**ACTIVITY**
Please repeat the records below exactly, but only from the line that contains "# Variables" onward, ending with the last line.

SUPPLIED INFORMATION below:

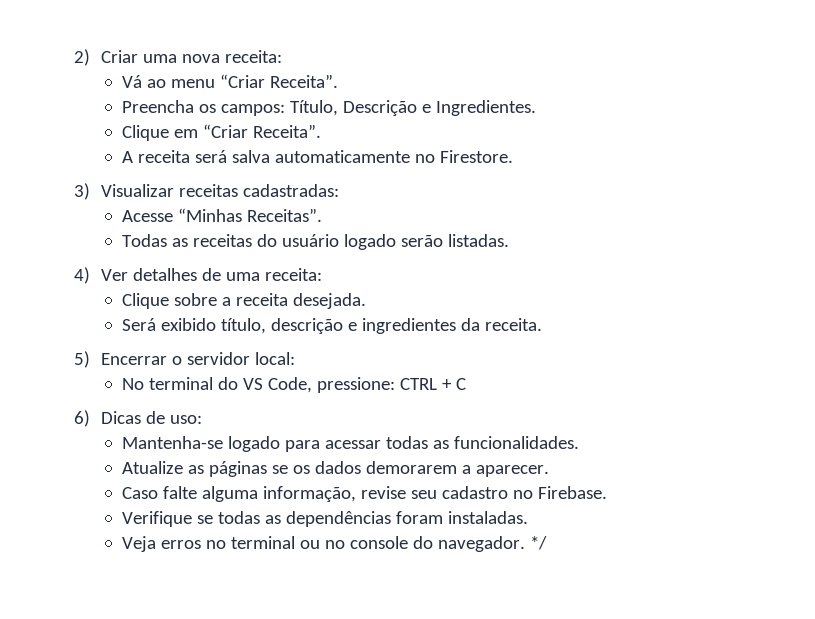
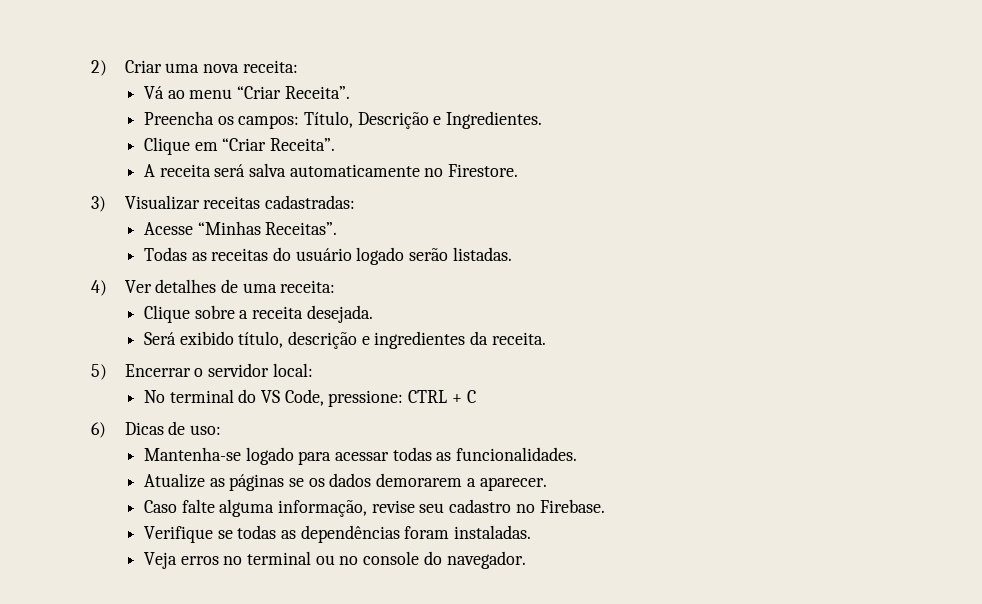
- */

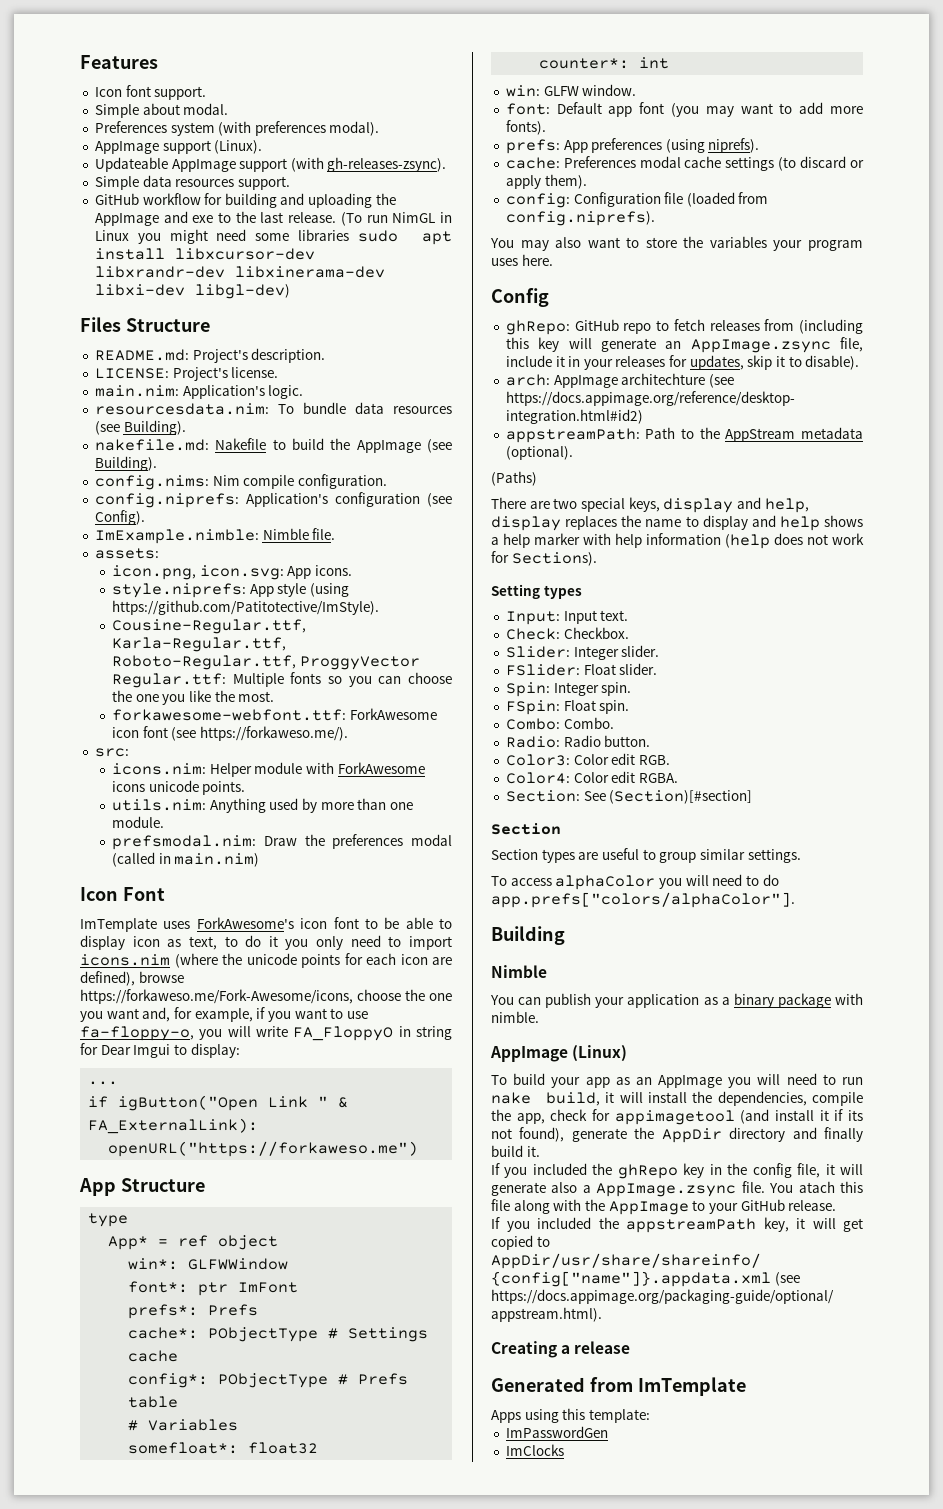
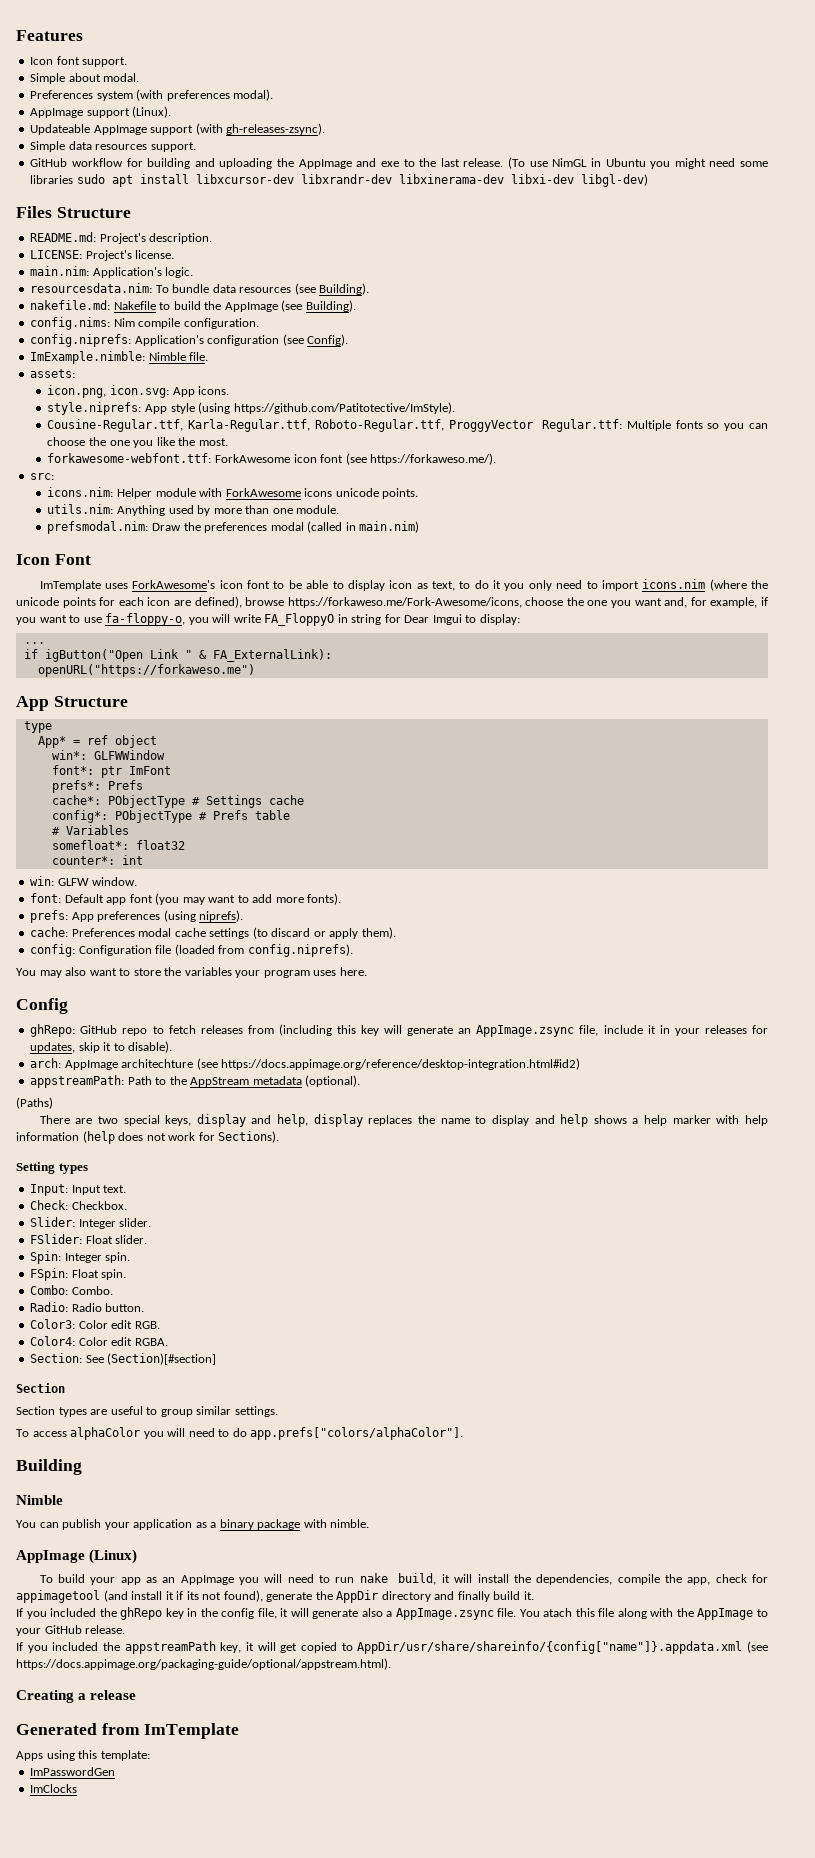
- (To run NimGL in Linux you might need some libraries sudo apt install libxcursor-dev libxrandr-dev libxinerama-dev libxi-dev libgl-dev)
+ (To use NimGL in Ubuntu you might need some libraries sudo apt install libxcursor-dev libxrandr-dev libxinerama-dev libxi-dev libgl-dev)

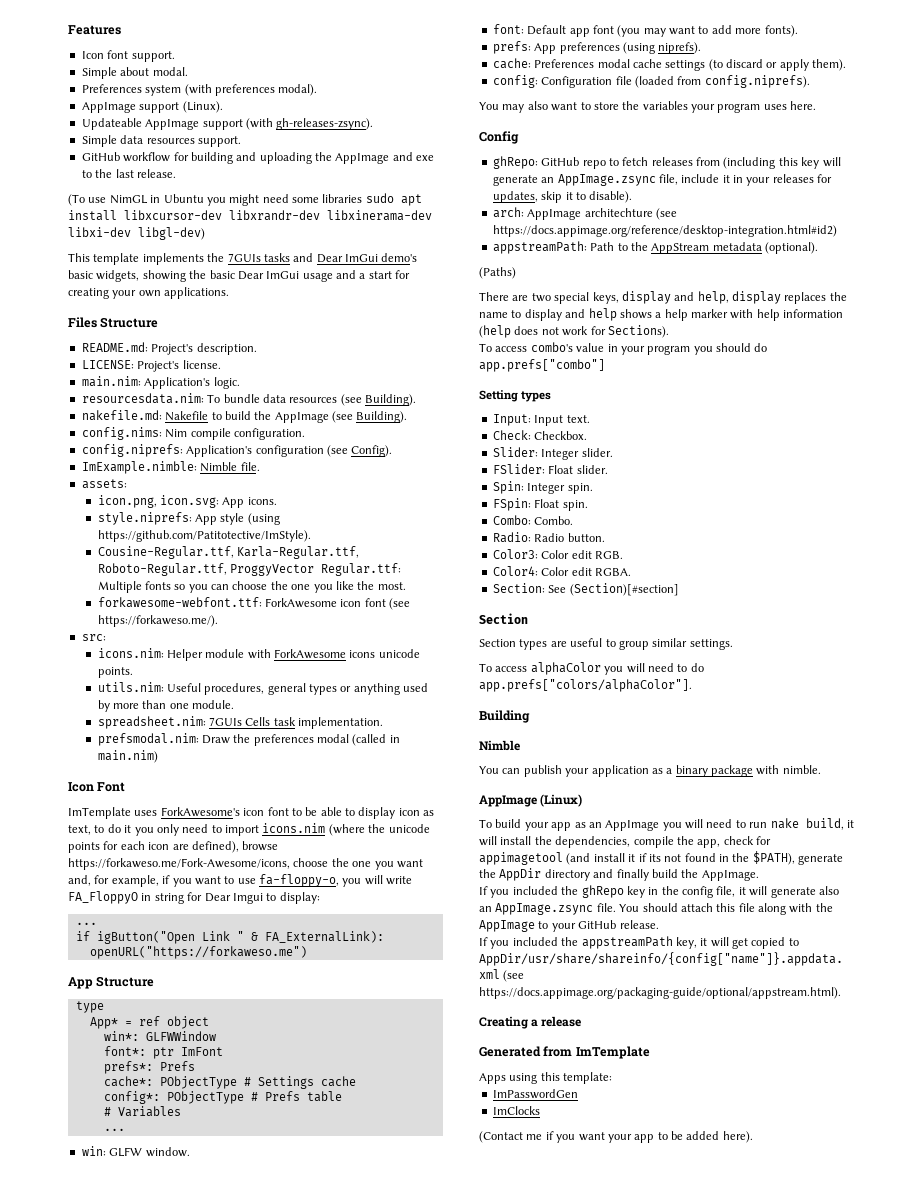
- GitHub workflow for building and uploading the AppImage and exe to the last release. (To use NimGL in Ubuntu you might need some libraries sudo apt install libxcursor-dev libxrandr-dev libxinerama-dev libxi-dev libgl-dev)
+ GitHub workflow for building and uploading the AppImage and exe to the last release.
+ (To use NimGL in Ubuntu you might need some libraries sudo apt install libxcursor-dev libxrandr-dev libxinerama-dev libxi-dev libgl-dev)
+ This template implements the 7GUIs tasks and Dear ImGui demo's basic widgets, showing the basic Dear ImGui usage and a start for creating your own applications.
- utils.nim: Anything used by more than one module.
+ utils.nim: Useful procedures, general types or anything used by more than one module.
+ spreadsheet.nim: 7GUIs Cells task implementation.
  # Variables
- somefloat*: float32
- counter*: int
+ ...
+ To access combo's value in your program you should do app.prefs["combo"]
- To build your app as an AppImage you will need to run nake build, it will install the dependencies, compile the app, check for appimagetool (and install it if its not found), generate the AppDir directory and finally build it.
+ To build your app as an AppImage you will need to run nake build, it will install the dependencies, compile the app, check for appimagetool (and install it if its not found in the $PATH), generate the AppDir directory and finally build the AppImage.
- If you included the ghRepo key in the config file, it will generate also a AppImage.zsync file.
+ If you included the ghRepo key in the config file, it will generate also an AppImage.zsync file.
- You atach this file along with the AppImage to your GitHub release.
+ You should attach this file along with the AppImage to your GitHub release.
+ (Contact me if you want your app to be added here).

End of SUPPLIED INFORMATION.

**TASK ANSWER**
  # Variables
- somefloat*: float32
- counter*: int
+ ...
+ To access combo's value in your program you should do app.prefs["combo"]
- To build your app as an AppImage you will need to run nake build, it will install the dependencies, compile the app, check for appimagetool (and install it if its not found), generate the AppDir directory and finally build it.
+ To build your app as an AppImage you will need to run nake build, it will install the dependencies, compile the app, check for appimagetool (and install it if its not found in the $PATH), generate the AppDir directory and finally build the AppImage.
- If you included the ghRepo key in the config file, it will generate also a AppImage.zsync file.
+ If you included the ghRepo key in the config file, it will generate also an AppImage.zsync file.
- You atach this file along with the AppImage to your GitHub release.
+ You should attach this file along with the AppImage to your GitHub release.
+ (Contact me if you want your app to be added here).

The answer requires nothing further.